▸ DATA:
-- Opening Marker --

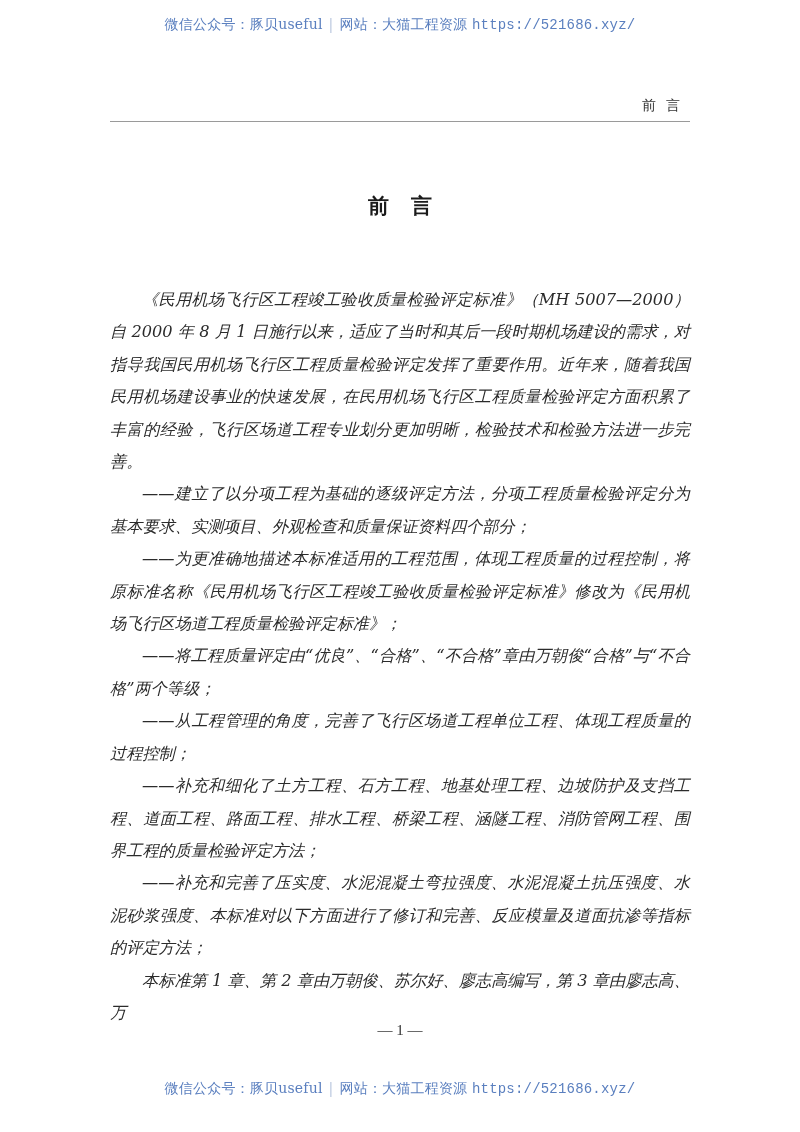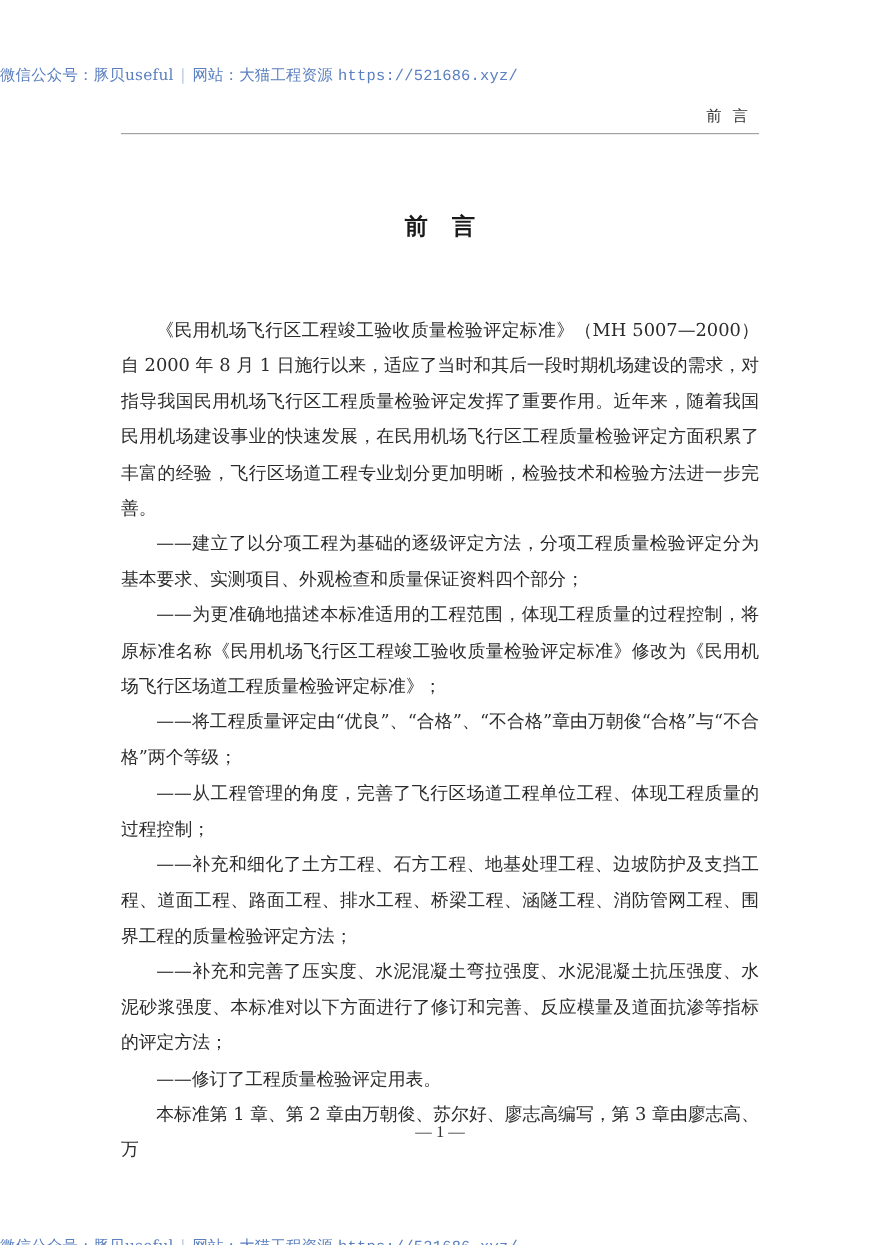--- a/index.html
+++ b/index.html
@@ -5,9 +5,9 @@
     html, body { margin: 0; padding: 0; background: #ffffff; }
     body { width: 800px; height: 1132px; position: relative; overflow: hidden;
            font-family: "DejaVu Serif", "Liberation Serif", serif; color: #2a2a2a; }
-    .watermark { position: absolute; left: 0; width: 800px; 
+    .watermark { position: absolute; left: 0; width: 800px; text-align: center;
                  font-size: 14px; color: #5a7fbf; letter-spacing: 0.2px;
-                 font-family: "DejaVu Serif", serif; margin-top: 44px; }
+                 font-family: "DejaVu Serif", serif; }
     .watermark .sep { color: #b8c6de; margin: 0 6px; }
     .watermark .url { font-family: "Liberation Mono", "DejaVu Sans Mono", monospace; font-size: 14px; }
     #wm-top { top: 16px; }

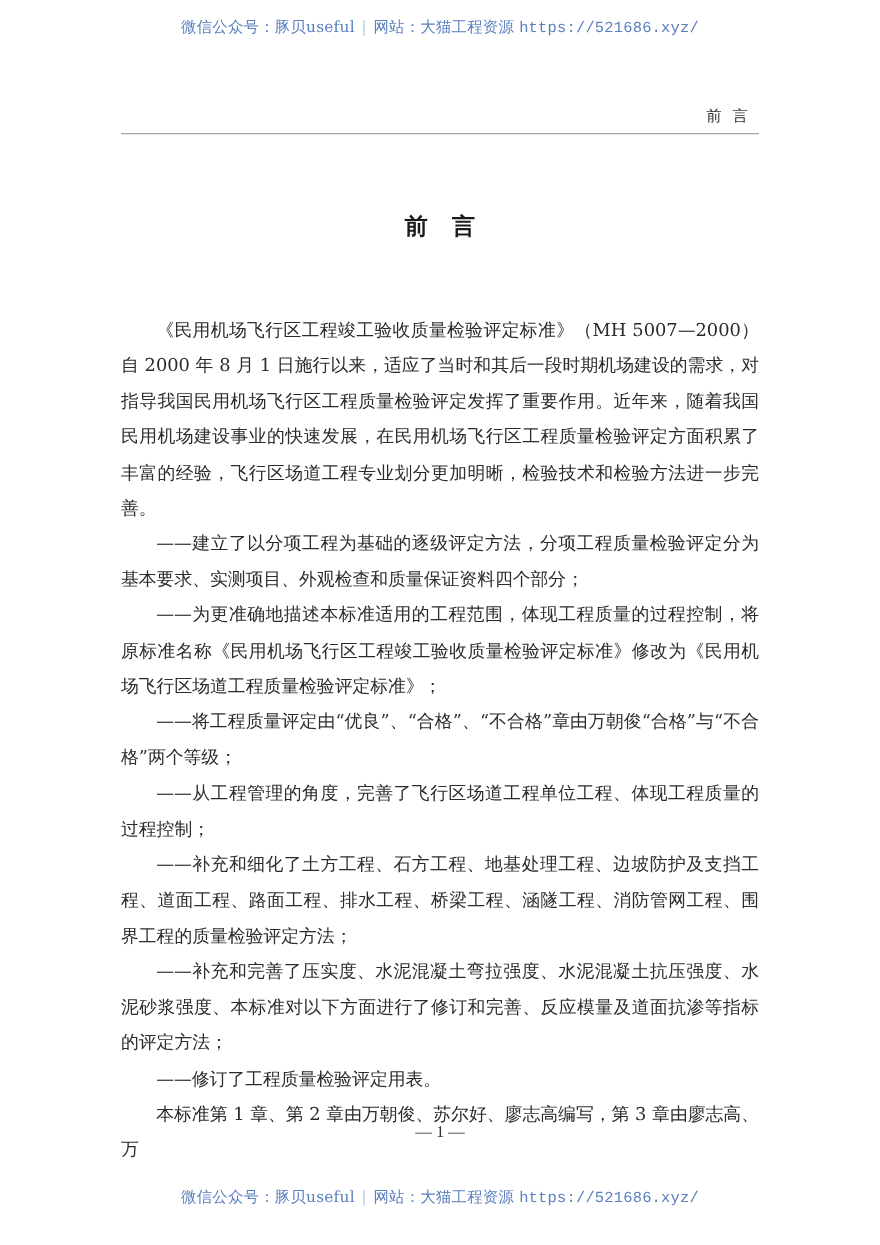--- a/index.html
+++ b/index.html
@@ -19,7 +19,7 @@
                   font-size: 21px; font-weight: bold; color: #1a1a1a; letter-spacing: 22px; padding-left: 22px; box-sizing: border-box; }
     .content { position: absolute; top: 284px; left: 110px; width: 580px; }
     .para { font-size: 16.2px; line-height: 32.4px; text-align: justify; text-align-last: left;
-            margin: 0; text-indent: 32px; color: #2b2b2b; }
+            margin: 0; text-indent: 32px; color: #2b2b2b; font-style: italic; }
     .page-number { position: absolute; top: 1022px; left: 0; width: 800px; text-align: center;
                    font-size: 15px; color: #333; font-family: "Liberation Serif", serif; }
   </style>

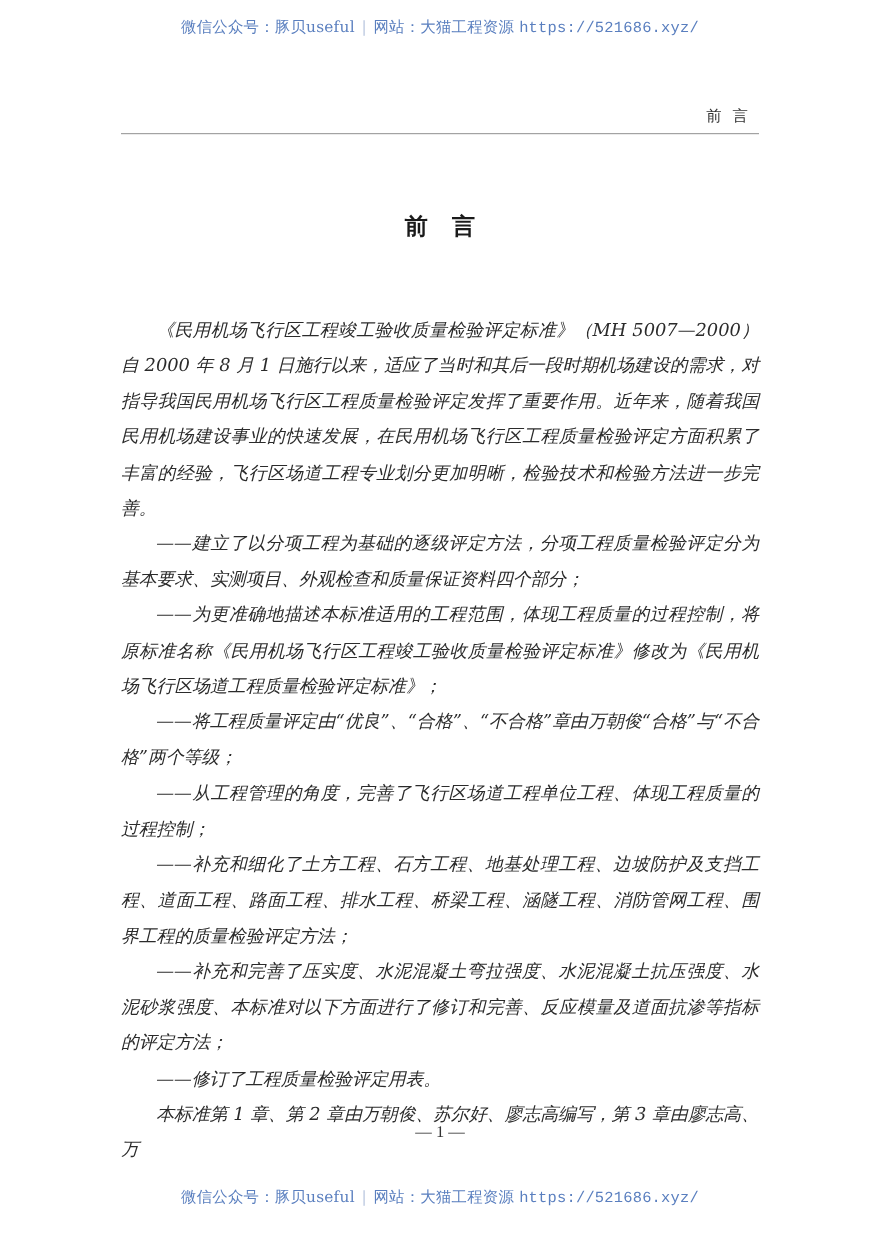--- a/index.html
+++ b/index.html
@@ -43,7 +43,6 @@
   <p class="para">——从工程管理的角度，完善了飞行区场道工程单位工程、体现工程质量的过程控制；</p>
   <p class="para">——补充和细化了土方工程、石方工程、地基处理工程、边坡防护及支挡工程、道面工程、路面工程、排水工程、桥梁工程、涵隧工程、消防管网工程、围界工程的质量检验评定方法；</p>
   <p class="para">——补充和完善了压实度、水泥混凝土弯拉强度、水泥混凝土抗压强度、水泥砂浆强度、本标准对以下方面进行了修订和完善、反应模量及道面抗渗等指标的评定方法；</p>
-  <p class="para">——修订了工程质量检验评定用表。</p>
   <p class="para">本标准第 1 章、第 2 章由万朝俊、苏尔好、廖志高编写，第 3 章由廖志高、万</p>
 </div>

-- Closing Marker --
-- Opening Marker --

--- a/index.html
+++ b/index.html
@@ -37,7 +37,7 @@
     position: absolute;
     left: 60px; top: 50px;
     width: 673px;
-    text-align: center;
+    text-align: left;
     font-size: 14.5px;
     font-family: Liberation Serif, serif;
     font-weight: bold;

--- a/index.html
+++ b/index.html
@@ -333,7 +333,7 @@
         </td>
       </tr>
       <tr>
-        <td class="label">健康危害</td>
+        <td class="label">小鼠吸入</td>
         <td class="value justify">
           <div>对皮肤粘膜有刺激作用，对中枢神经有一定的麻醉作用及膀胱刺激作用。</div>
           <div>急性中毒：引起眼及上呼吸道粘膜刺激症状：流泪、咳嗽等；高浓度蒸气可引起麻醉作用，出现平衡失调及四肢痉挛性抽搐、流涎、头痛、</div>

-- Closing Marker --

▸ WHAT IS REQUIRED:
Copy all lines from the data above that contain the word "position".

▸ ANSWER BOX:
     body { width: 800px; height: 1132px; position: relative; overflow: hidden;
-    .watermark { position: absolute; left: 0; width: 800px; 
+    .watermark { position: absolute; left: 0; width: 800px; text-align: center;
     .content { position: absolute; top: 284px; left: 110px; width: 580px; }
     .page-number { position: absolute; top: 1022px; left: 0; width: 800px; text-align: center;
     position: absolute;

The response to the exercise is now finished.